Les requêtes portées contre le gouvernement ces dernières semaines se rejoignent d’ailleurs sur ce point : elles dénoncent l’inaction du gouvernement contre une menace bel et bien présente, entraînant ainsi une grave crise sanitaire, qui a mis en danger la vie des citoyens français. Pour obtenir gain de causes, les plaignants n’ont pas à prouver qu’ils ont subi un préjudice. « Le simple fait d’avoir exposé des individus est suffisant à caractériser l’infraction », explique-t-il.
C’est la raison pour laquelle des personnes qui n’ont pas contracté le coronavirus ont aussi déposé des recours. Le médecin généraliste Ludovic Toro l’a fait « pour réveiller » le gouvernement. « Arrêtez de dormir et arrêtez de mentir », déclare le médecin en mars. Après avoir reproché au gouvernement d’avoir manqué à son devoir d’anticipation, il estimait que « le discours actuel que l’on reçoit n’est pas ce qui se vit sur le terrain ». Sur le terrain justement, la crise sanitaire se double d’une crise économique patente. Alors l’avocat toulousain Christophe Lèguevaques a lancé une action collective devant le Conseil d’État le 9 avril pour « geler les dividendes » des grosses entreprises.
Toutes ces procédures vont mettre du temps à s’enclencher. « À mon avis ça va être très compliqué pour que l’enquête s’ouvre vite », admet Nabil Boudi. « Toute les juridictions sont à l’arrêt. Mais après le confinement on exige l’ouverture d’une enquête. D’ici là, je pense qu’il va y avoir d’autres plaintes. » Députée MoDem et membre de la CJR, Laurence Vichnievsky ne dit pas autre chose. « Nous ne pourrions être amenés à juger », explique-t-elle, « que si la commission des requêtes décide de saisir le procureur général, si celui-ci saisit la commission d’instruction, enfin si cette dernière estime qu’il y a matière à renvoyer devant les juges. C’est un processus assez long. »
Même si ces étapes étaient franchies, Laurence Vichnievsky ne semble pas déterminée à condamner le gouvernement. « Les tribunaux ne peuvent pas se substituer au Parlement », plaide-t-elle. Autrement dit, les ministres sont responsables de leurs actions devant les députés, ce qui devrait selon elle pouvoir leur épargner de passer devant un tribunal. « Sinon, on reviendrait au gouvernement par les juges ! » insiste-t-elle.

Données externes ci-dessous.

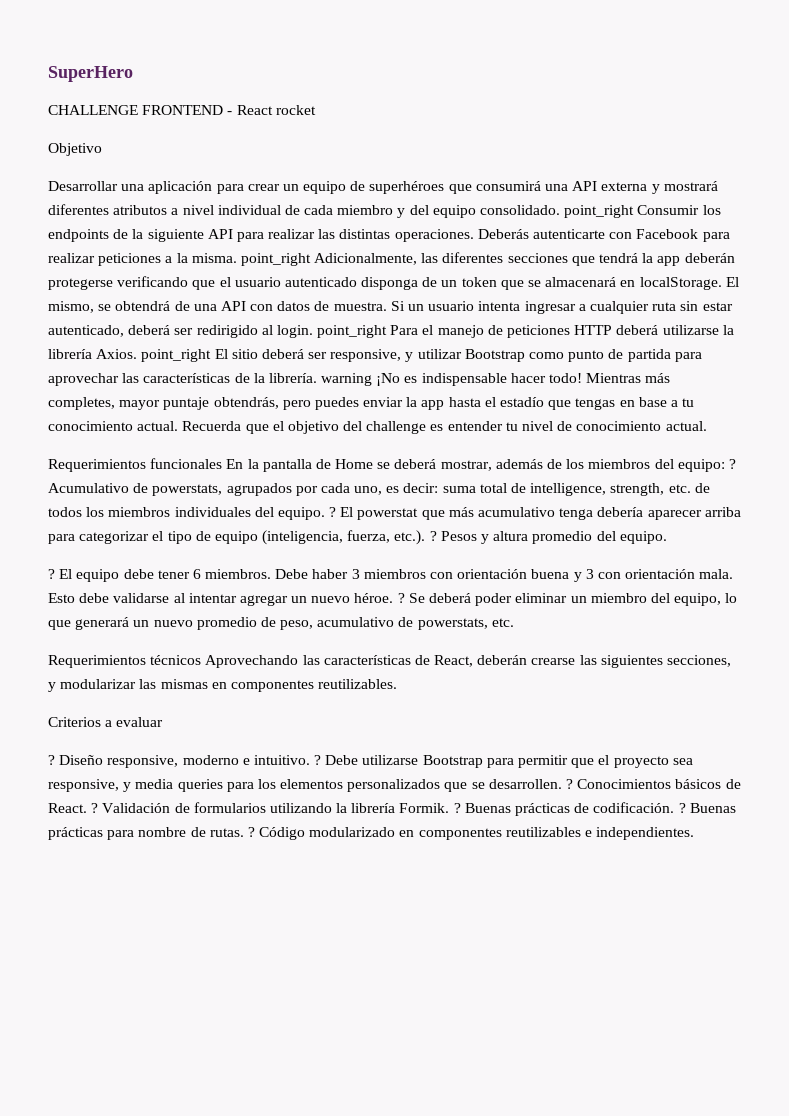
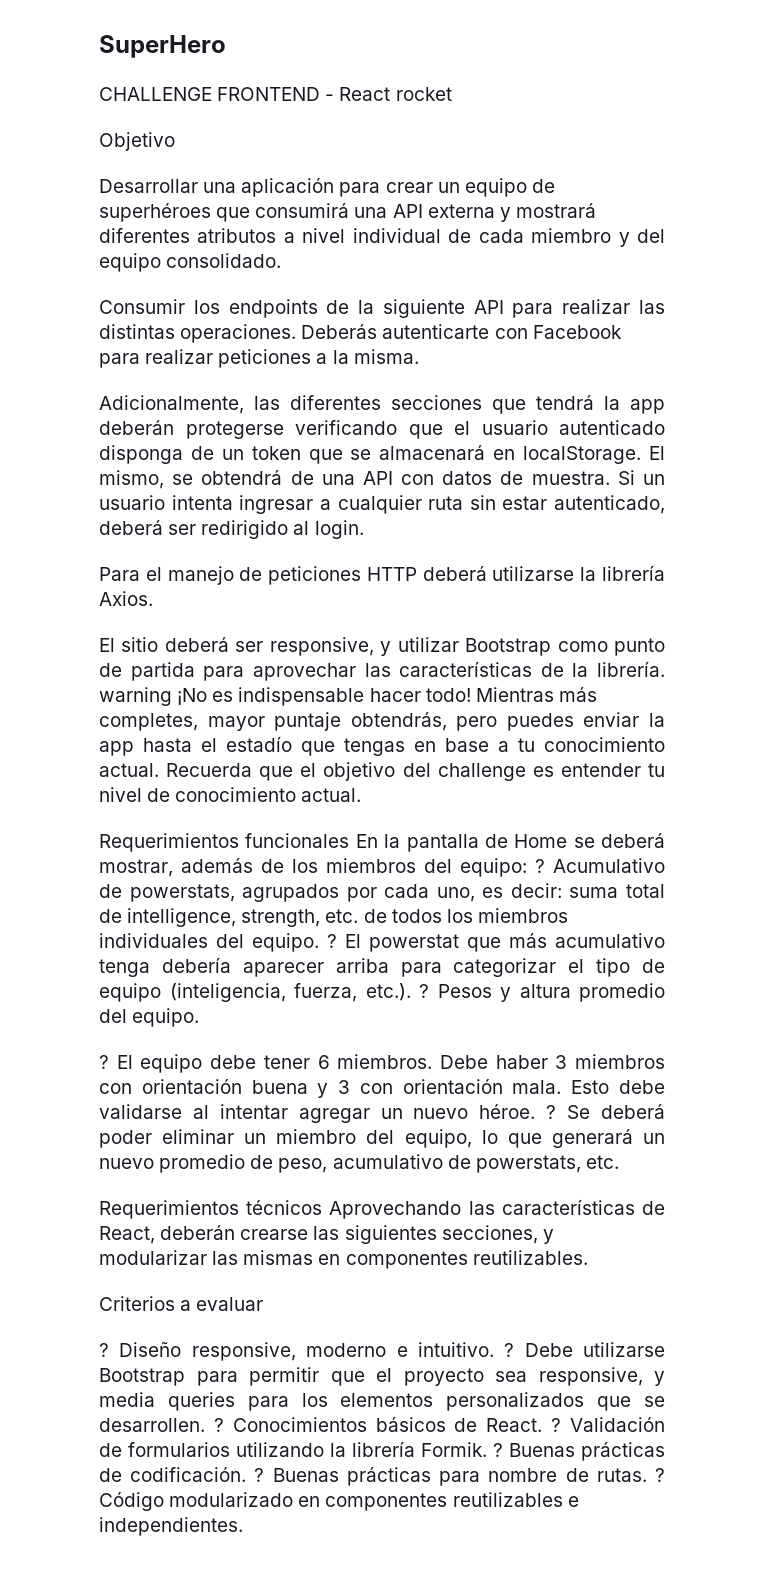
[564,205,635,218] point_right -> (282, 260) //
[240,253,311,266] point_right -> (419, 356) //
[317,325,388,338] point_right -> (364, 529) //
[141,349,212,362] point_right -> (153, 598) //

Selon Nabil Boudi, la CJR souffre d’un manque d’indépendance. « J’ai bien conscience que c’est compliqué d’obtenir des ouvertures d’enquête. Cette cour a un problème d’indépendance. On a bien vu lors de l’affaire Tapie, lorsque Christine Lagarde a été condamnée mais exemptée de peine, qu’un risque de collusion existait. Mais j’espère qu’une enquête sera ouverte concernant le maintien du premier tour des élections municipales. » En attendant, le coronavirus aura encore fait bien des victimes.